══ Task material ══

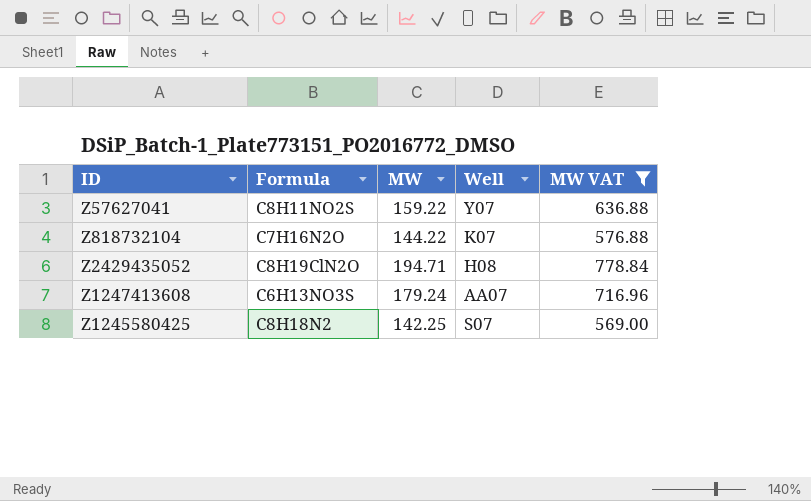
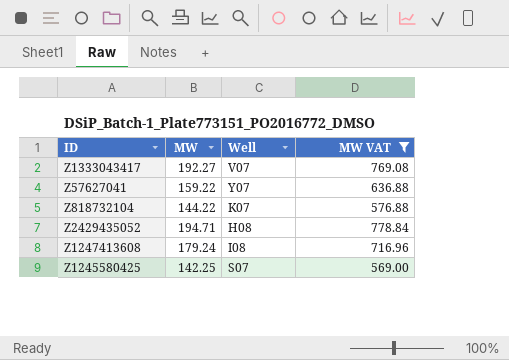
column Formula | position: 2 -> none
row Z1333043417: none -> 192.27 | V07 | 769.08
Z1247413608 | Well: AA07 -> I08

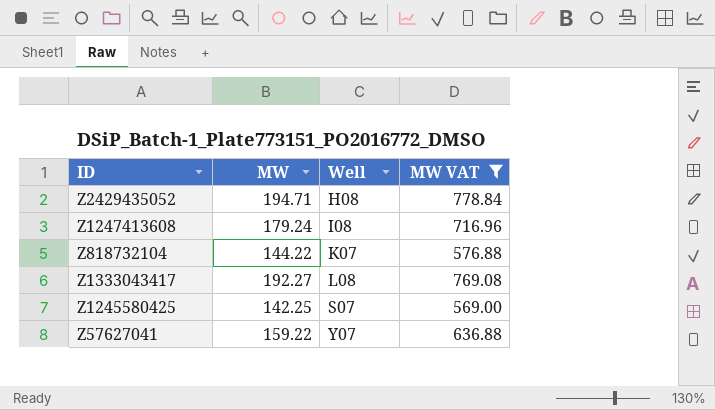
row order: none -> Well ascending
Z1333043417 | Well: V07 -> L08

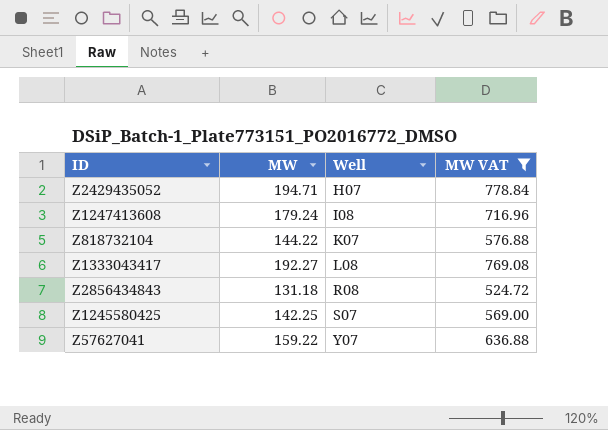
Z2429435052 | Well: H08 -> H07
row Z2856434843: none -> 131.18 | R08 | 524.72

═══

- About this exercise: Restate the material above word for word, so that nothing changes except that the pictures are gone.

- Expected answer:
column Formula | position: 2 -> none
row Z1333043417: none -> 192.27 | V07 | 769.08
Z1247413608 | Well: AA07 -> I08

row order: none -> Well ascending
Z1333043417 | Well: V07 -> L08

Z2429435052 | Well: H08 -> H07
row Z2856434843: none -> 131.18 | R08 | 524.72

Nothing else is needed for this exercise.